Kunden als Spekulanten?
Georg Erkinger zum Thema Energiepreise
„Aufgrund der nach wie vor schwierigen Situation am Energiemarkt müssen wir unser Produktangebot bei Pull umstellen. Statt des bisherigen Fixpreis-Tarifes bieten wir Ihnen zukünftig einen Tarif an, welcher an die aktuelle Marktpreisentwicklung gekoppelt ist. Das heißt für Sie als Kundin bzw. Kunde, dass Sie immer den Börsenpreis (= tatsächlicher Marktpreis) für Ihren Verbrauch, inkl. einer geringen Handlingfee (= Abwicklungsgebühr) und den Grundpreis bezahlen. Sinken die Energiepreise an der Börse profitieren Sie natürlich unmittelbar davon.“
Und weiter war in der Mail der Stadtwerke Klagenfurt, welche die Marke Pull vertreiben, zu lesen: „Bei Annahme des neuen Tarifes und basierend auf der aktuellen Marktpreissituation und Ihres bisherigen Verbrauchs verändert sich Ihr monatlicher Teilzahlungsbetrag voraussichtlich ab 1. November 2022 von 48 auf 463 Euro im Monat brutto.“
Früher kam der Strom aus der Steckdose, heute kommt er von der Börse: Der monatliche Arbeitspreis sollte zukünftig aus den Summen aus einem stündlichem Spotpreis multipliziert mit dem Verbrauch je Stunde bezogen auf das Standardlastprofil (SLP) H0 (Haushalte) dividiert durch die Summen aus Verbrauch im Monat von SLP H0 sein. Und da die Stadtwerke Klagenfurt das Ganze nicht aus reiner Nächstenliebe machen, käme dazu noch eine Handlingfee. Einfacher ausgedrückt monatlich 463 statt wie bisher 48 Euro für Strom.
Mit Massenkündigungen versuchen einzelne Stromlieferanten günstige Bestandskundentarife aufzulösen und bieten den Gekündigten einen neuen Tarif mit exorbitant gestiegenen Kosten an. Vielfach sind diese Tarife an die Preisschwankungen an einer Strombörse gebunden. Die komplexen Formeln variieren dabei von Anbieter zu Anbieter.
Recht auf Grundversorgung
Wer nicht abgezockt werden will, kann sich über das Recht auf Grundversorgung wehren. Ursprünglich für Menschen in Zahlungsschwierigkeiten gedacht und kaum genutzt, bietet dieses Instrument unabhängig von der finanziellen Situation der Betroffenen einen Ansatzpunkt, um günstiger Strom zu beziehen.

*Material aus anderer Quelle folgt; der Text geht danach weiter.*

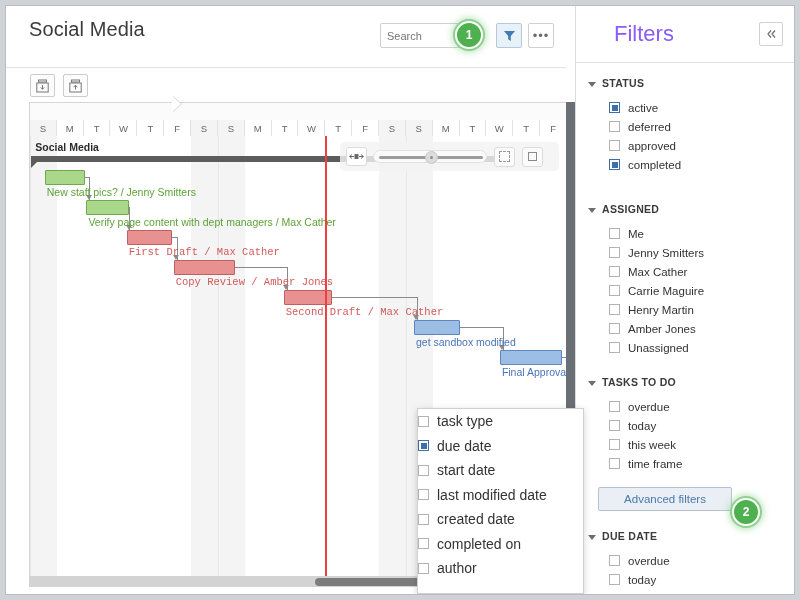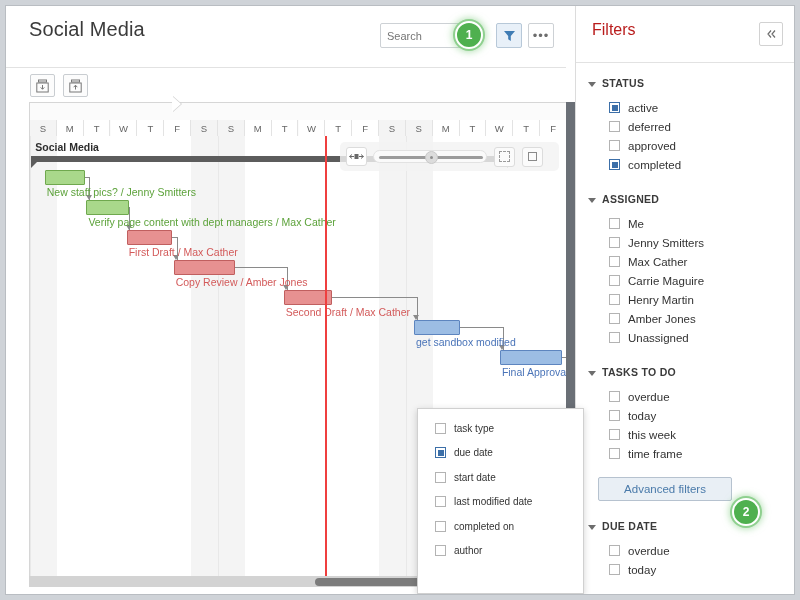--- a/index.html
+++ b/index.html
@@ -267,8 +267,8 @@
     border-bottom: 1px solid #e2e2e2;
   }
   .sb-title {
-    position: absolute; left: 16px; top: 15px;
-    font-size: 16px; color: #b91c1c;
+    position: absolute; left: 38px; top: 15px;
+    font-size: 22px; color: #8b5cf6;
   }
   .collapse-btn {
     position: absolute; left: 183px; top: 16px;

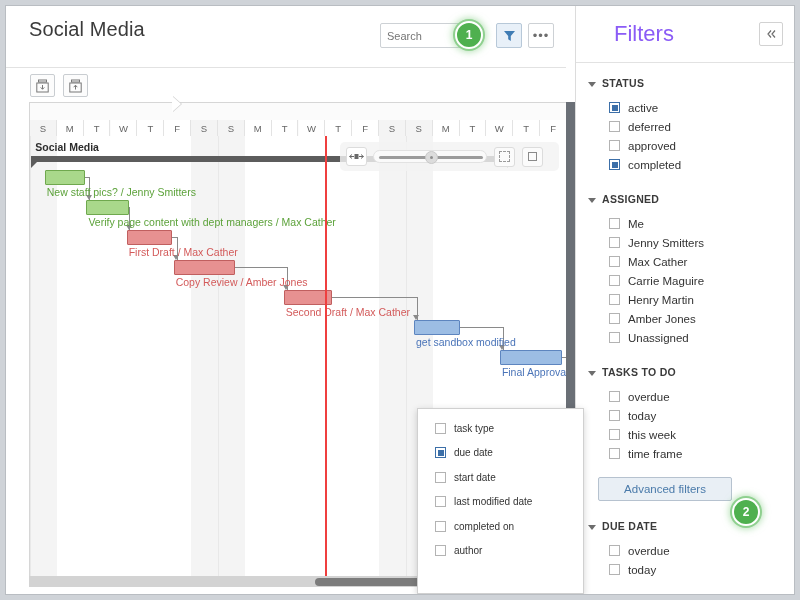--- a/index.html
+++ b/index.html
@@ -540,7 +540,7 @@
             <span class="chk on"></span>
             <span>completed</span>
           </div>
-          <div class="sec-head" style="margin-top: 19px; margin-bottom: 9px;"><span class="caret"></span><span>ASSIGNED</span></div>
+          <div class="sec-head" style="margin-top: 29px; margin-bottom: 9px;"><span class="caret"></span><span>ASSIGNED</span></div>
           <div class="chk-row">
             <span class="chk"></span>
             <span>Me</span>

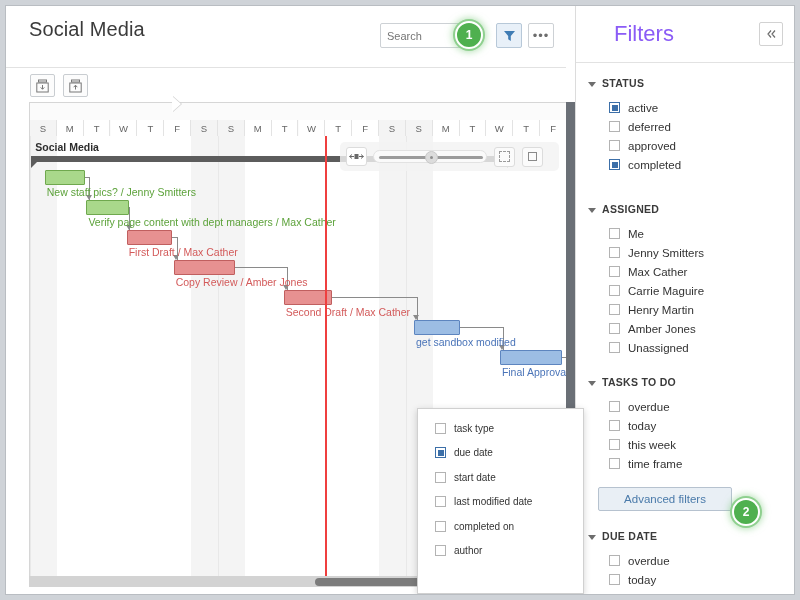--- a/index.html
+++ b/index.html
@@ -179,7 +179,7 @@
     position: absolute; font-size: 10.5px; white-space: nowrap; z-index: 10;
   }
   .lbl-green { color: #5ca23a; }
-  .lbl-red   { color: #d35a5a; }
+  .lbl-red   { color: #d35a5a; font-family: Liberation Mono, monospace; }
   .lbl-blue  { color: #4a74b8; }
 
   .link { position: absolute; background: #8a8a8a; z-index: 8; }

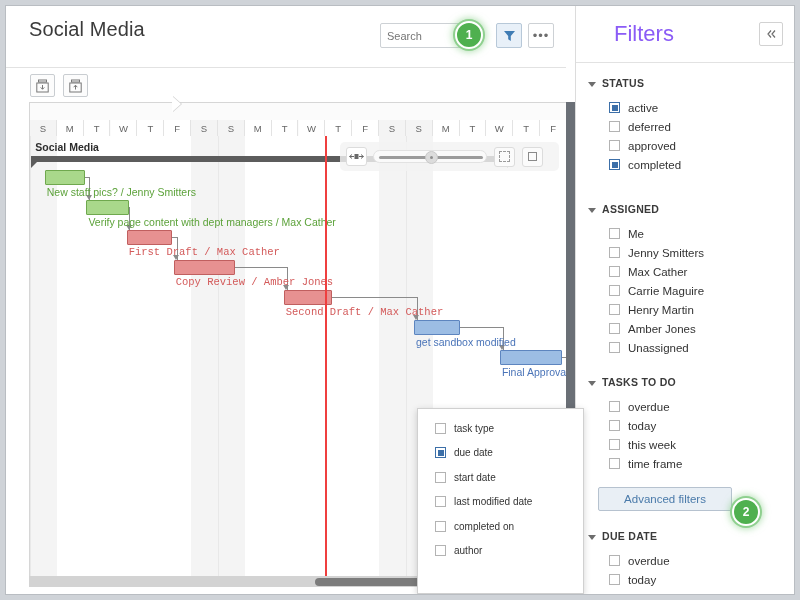--- a/index.html
+++ b/index.html
@@ -326,9 +326,9 @@
     z-index: 30;
   }
   .popup-row {
-    position: relative; margin-left: 17px; height: 24.5px;
-    font-size: 10px; color: #333;
-    display: flex; align-items: flex-end;
+    position: relative; height: 24.5px;
+    font-size: 14px; color: #333;
+    display: flex; align-items: center;
   }
   .popup-tail {
     position: absolute; left: 166px; top: 90px;

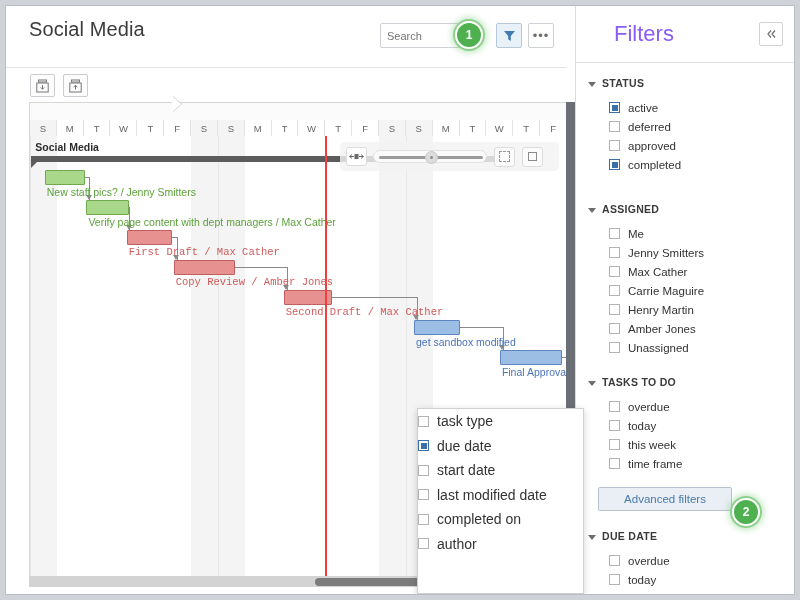--- a/index.html
+++ b/index.html
@@ -504,6 +504,10 @@
         </div>
         <div class="popup-row">
           <span class="chk"></span>
+          <span>created date</span>
+        </div>
+        <div class="popup-row">
+          <span class="chk"></span>
           <span>completed on</span>
         </div>
         <div class="popup-row">

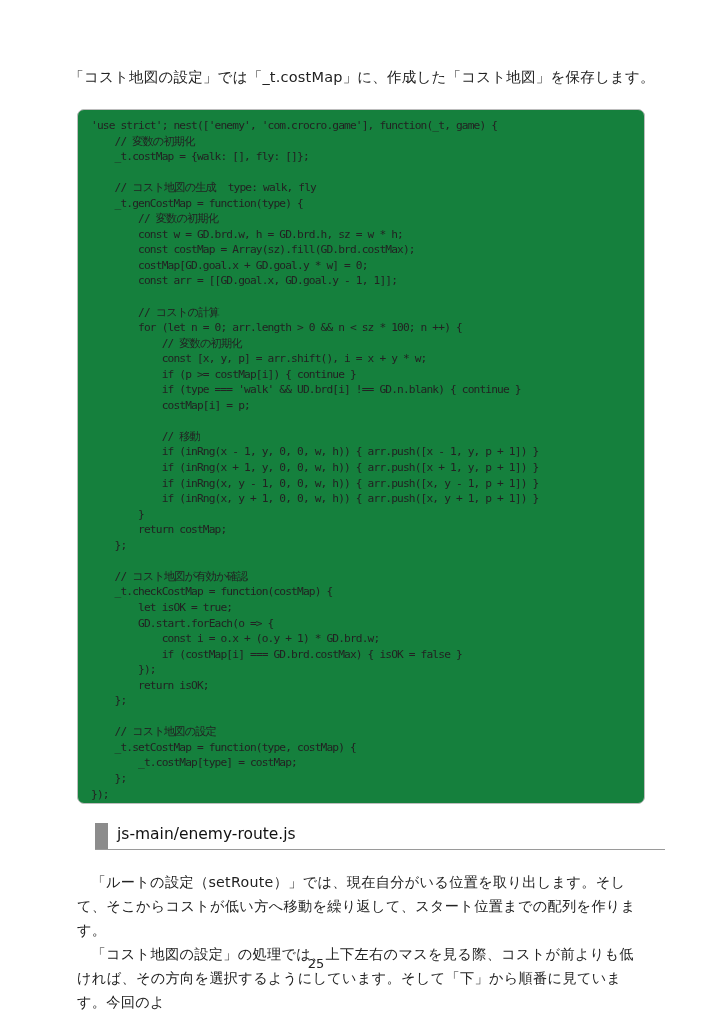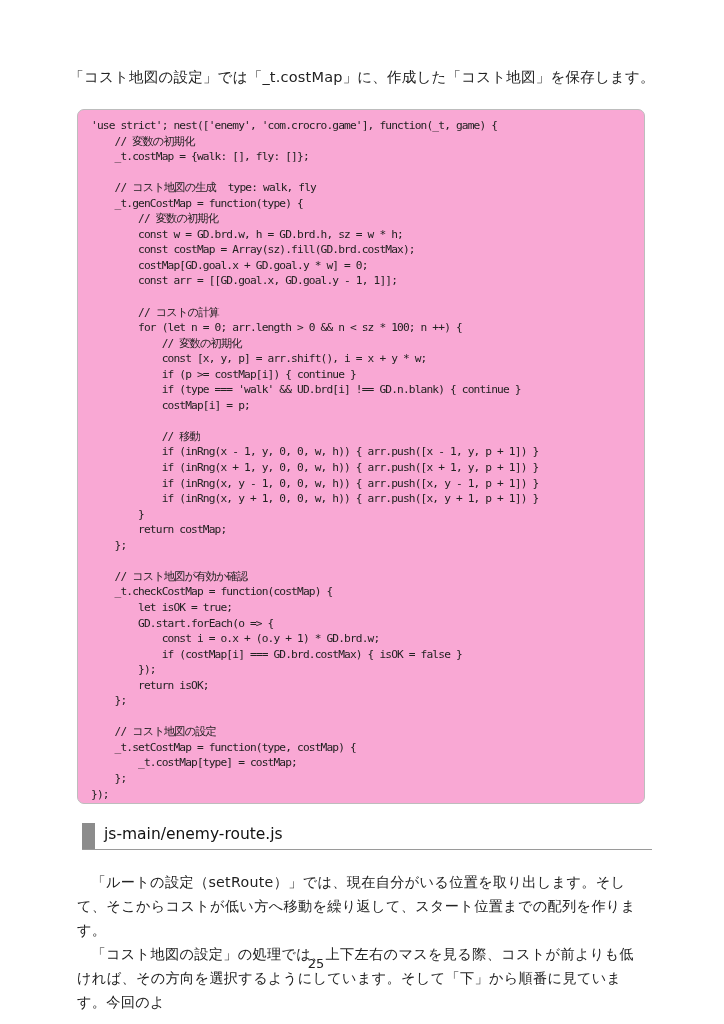--- a/index.html
+++ b/index.html
@@ -14,7 +14,7 @@
   .code-box {
     position: absolute; left: 77px; top: 109px; width: 568px; height: 695px;
     border: 1.5px solid #bdbdbd; border-radius: 7px; box-sizing: border-box;
-    background: #f9a8d4;
+    background: #15803d;
   }
   .code {
     position: absolute; left: 13px; top: 8px; margin: 0;

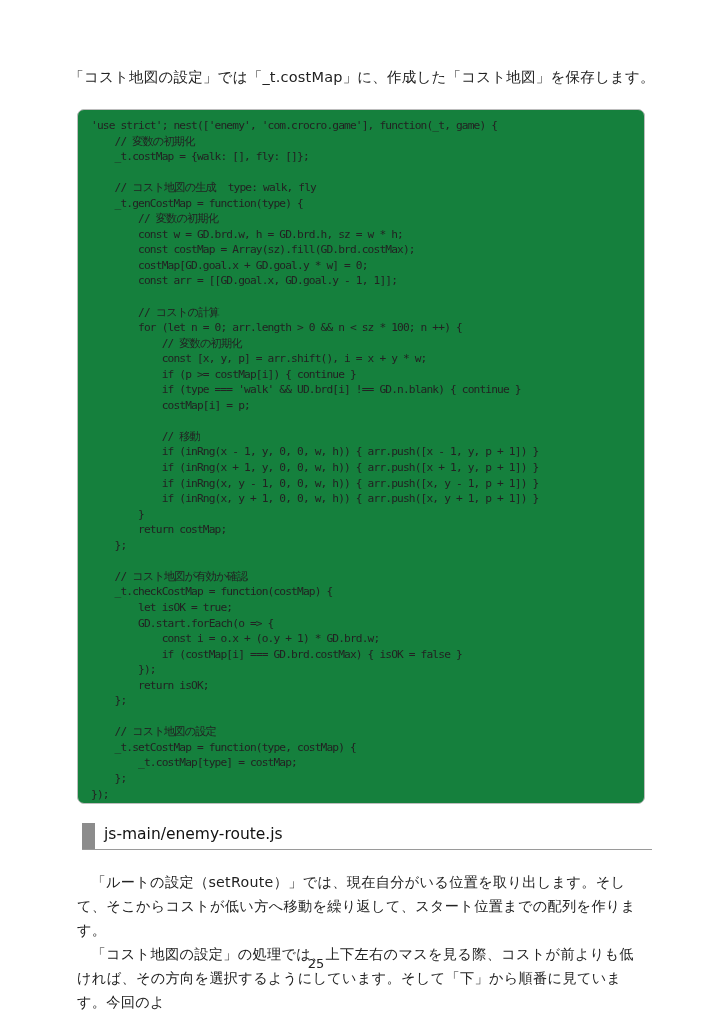--- a/index.html
+++ b/index.html
@@ -24,7 +24,7 @@
   }
   .code .ln { display: block; height: 15.55px; }
   .section-heading {
-    position: absolute; left: 82px; top: 823px; width: 570px; height: 27px;
+    position: absolute; left: 95px; top: 823px; width: 570px; height: 27px;
     border-bottom: 1.5px solid #9a9a9a; box-sizing: border-box;
   }
   .section-heading .bar {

Dazu reicht ein formloses Schreiben, ein Musterbrief kann von E-Control heruntergeladen werden. Laut Elektrizitätswirtschafts- und -organisationsgesetz darf der Grundversorgungstarif nicht höher sein als jener Tarif, zu dem die größte Anzahl der Kunden eines Anbieters versorgt wird. Die Preisersparnis ergibt sich also aus der Differenz zwischen Neu- und wesentlich günstigeren Bestandskundentarifen. Das Gaswirtschaftsgesetz hat eine vergleichbare Regelung.
Versorger behindern Grundversorgung
Ausgewählt werden kann jeder Lieferant, der im jeweiligen Netzgebiet aktiv ist. Dabei sind die Grundversorgungstarife aber stark unterschiedlich. Grundversorgungstarife scheinen nicht im Vergleichsrechner von E-Control auf und werden meist nur sehr versteckt auf den Websites der Energielieferanten veröffentlicht. Mittlerweile werden auch immer mehr Fälle bekannt, in denen Anbieter versuchen das Recht auf Grundversorgung zu beschneiden.
Der GLB hat daher in der steirischen AK-Vollversammlung eine verbesserte Veröffentlichungspflicht und scharfe Sanktionen für Unternehmen, die ihren Verpflichtungen nicht nachkommen, stark gemacht.